Seminggu setelah kejadian hujan itu, Alea masih belum terbiasa dengan kehadiran Raka yang kembali menyelinap dalam kesehariannya. Tidak seperti dulu, Raka kini selalu bertanya dulu sebelum datang. Tidak memaksa. Tidak memojokkan.
Tapi kehadirannya… tetap membuat jantung Alea berlari tanpa aba-aba.
Pagi itu, Alea duduk di meja kafe kecil dekat kantor—kafe yang dulu sering mereka jadikan tempat bertengkar dan baikan. Ia menunggu kopi yang baru ia pesan ketika tiba-tiba seseorang menarik kursi di depannya dengan ragu.
Raka.
“Aku… boleh duduk?” tanyanya, suaranya setengah pelan, setengah gugup—sangat tidak seperti Raka yang dulu.
Alea mengangguk. “Boleh.”
Keheningan langsung turun di antara mereka.
Alea memegang gelasnya. Raka memegang sendok kecilnya.
Keduanya pura-pura sibuk dengan benda-benda yang tidak perlu.
“Gimana kerjaanmu?” Raka membuka percakapan.
“Baik.”
“Bagus.”
“Hmm.”
Dan lalu hening lagi.
Alea hampir tertawa karena ini terasa sangat aneh.

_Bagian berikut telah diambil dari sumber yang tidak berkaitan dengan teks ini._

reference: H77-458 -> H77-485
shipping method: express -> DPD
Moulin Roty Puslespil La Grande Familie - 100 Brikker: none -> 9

Dulu mereka bisa ngobrol berjam-jam hanya soal rasa croissant. Sekarang… mereka seperti dua orang asing yang diam-diam saling memperhatikan.

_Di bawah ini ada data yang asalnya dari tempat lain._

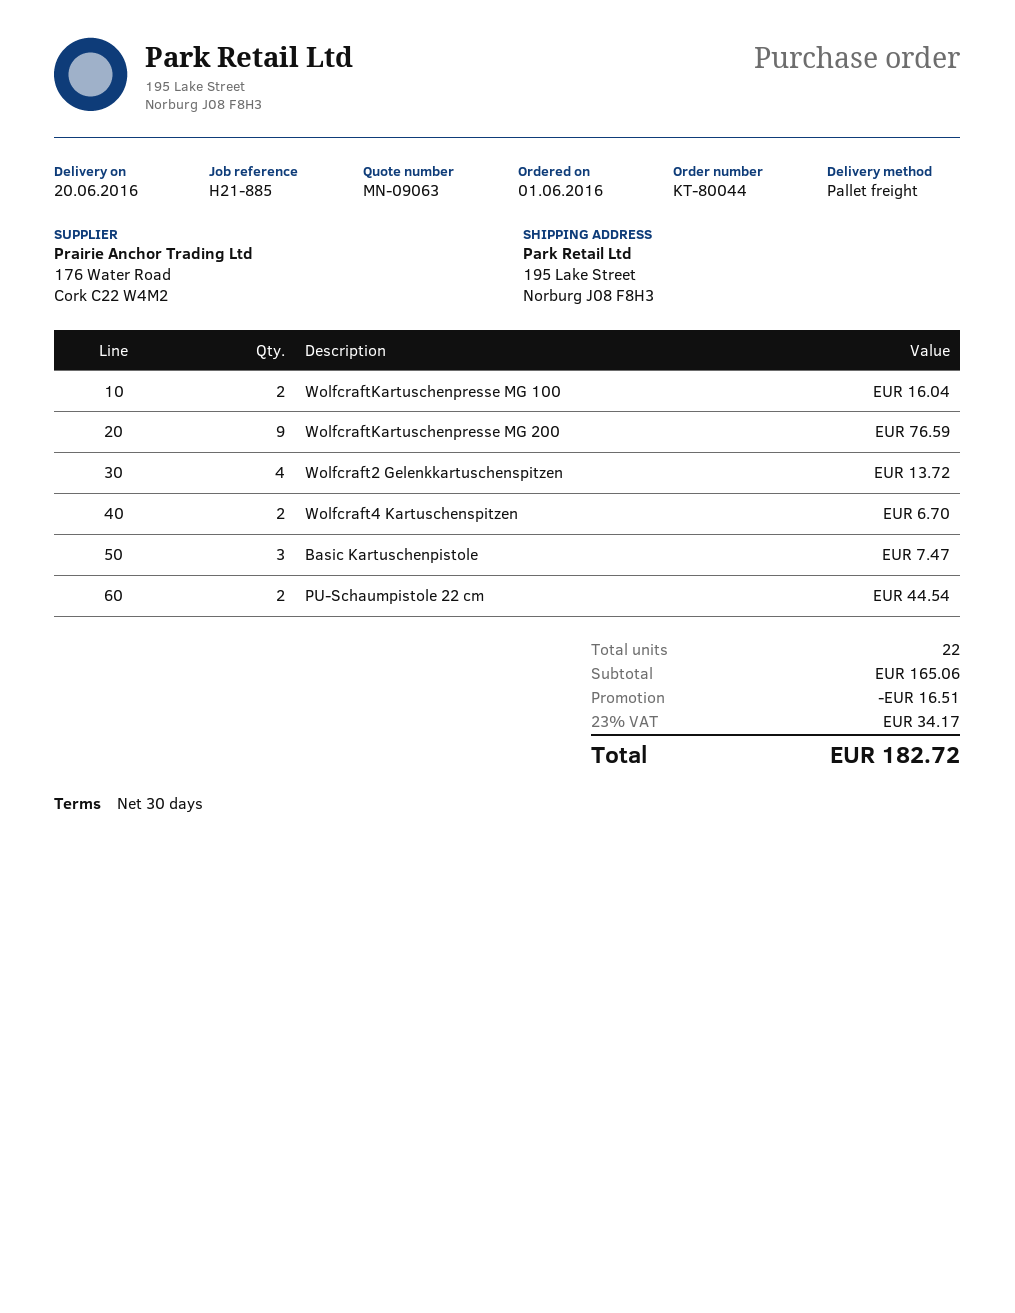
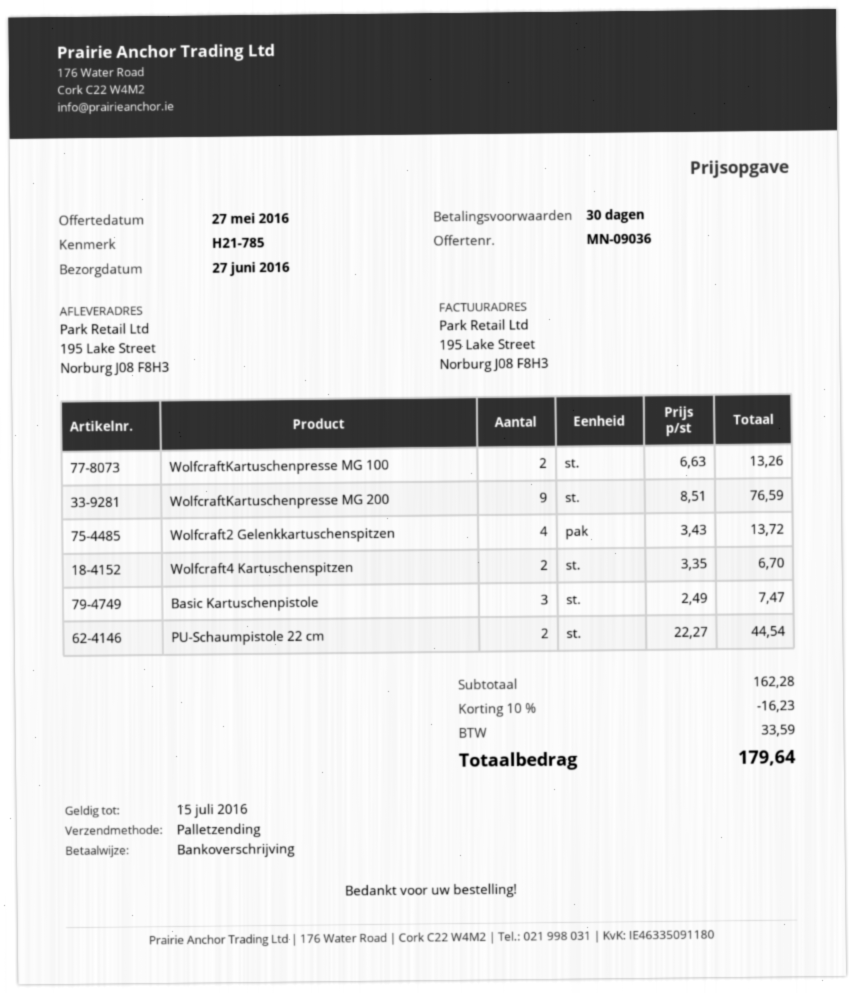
quote number: MN-09063 -> MN-09036
delivery date: 2016-06-20 -> 2016-06-27
reference: H21-885 -> H21-785
WolfcraftKartuschenpresse MG 100: 2 for 16.04 -> 2 for 13.26
subtotal: 165.06 -> 162.28
discount: 16.51 -> 16.23
tax: 34.17 -> 33.59
total: 182.72 -> 179.64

Raka akhirnya mengembuskan napas panjang.
“Oke, ini konyol,” katanya sambil mengusap tengkuknya. “Aku bahkan dulu bisa bikin kamu marah dalam dua menit. Sekarang, buat ngomong hal normal aja susah.”
Alea menahan tawa yang hampir lolos. “Kalau bisa jangan bikin aku marah sih.”
Raka tersenyum kecil—senyum yang membuat pipi Alea terasa hangat.
“Alea… aku masih belajar. Aku nggak mau ngulang kesalahan yang dulu.”
“Makanya kita pelan-pelan,” jawab Alea lembut.
Raka menatap meja, lalu memandangnya lagi. Ada rasa rindu yang ditahan dalam pandangannya—tidak meledak-ledak, tapi jelas.
“Aku bawa ini,” katanya sambil mengeluarkan sesuatu dari tasnya.
Alea mengangkat alis. “Apa?”
Sebuah payung kecil berwarna biru pastel.
Baru. Masih ada plastiknya.
“Aku lihat kamu sering nggak bawa payung,” kata Raka, malu-malu. “Jadi… aku beliin. Biar kamu nggak kehujanan lagi.”
Alea terpaku.
Bukan karena payungnya. Tapi karena perhatian kecil itu dulu pernah hilang—dan sekarang kembali.
“Raka…” Alea ragu. “Ini terlalu—”
“Bukan hadiah besar.”
Raka buru-buru menimpali.
“Cuma… sesuatu yang dulu selalu aku ingat tentang kamu. Kamu benci hujan, tapi kamu sering lupa payung. Jadi… ya, pelan-pelan, kan?”
Alea akhirnya tersenyum, menerima payung itu di tangannya.
“Terima kasih,” katanya tulus.
Raka terlihat lega.
Lalu—tanpa sengaja—tangan mereka bersentuhan.
Hanya sedetik.
Tapi itu cukup untuk membuat mereka berdua sama-sama membeku.
Alea cepat menarik tangannya. Wajahnya memanas.
Raka ikut salah tingkah, menyelipkan tangannya ke bawah meja.
“O-oh… maaf,” kata Raka buru-buru.
“Nggak… nggak apa-apa,” jawab Alea dengan suara kecil.
Keheningan kembali jatuh, tapi kini bukan hening canggung—ini hening manis yang membuat detak jantung berbicara lebih keras daripada kata-kata.
Raka akhirnya bersandar sambil tertawa kecil.
“Kalau begini terus, kita bisa-bisa belajar pacaran dari nol.”
Alea ikut tertawa, kali ini lebih lepas.
“Mungkin memang harus begitu.”
Raka menatapnya lama.
“Mulai dari ngobrol canggung… sampai nanti nggak canggung lagi?”
Alea menunduk, tersenyum.
“Iya. Dari awal.”
Raka mengangguk pelan, seolah ia baru saja menerima sebuah kesempatan yang sangat langka.
“Baik. Aku siap mulai ulang… bahkan dari malu-malu begini.”
Dan untuk pertama kalinya sejak mereka “balikan pelan-pelan”…
Alea merasa hatinya tidak selelah sebelumnya.
Tidak sepahit sebelumnya.
Mungkin… justru rasa canggung inilah tanda bahwa mereka sedang berjalan ke arah yang benar.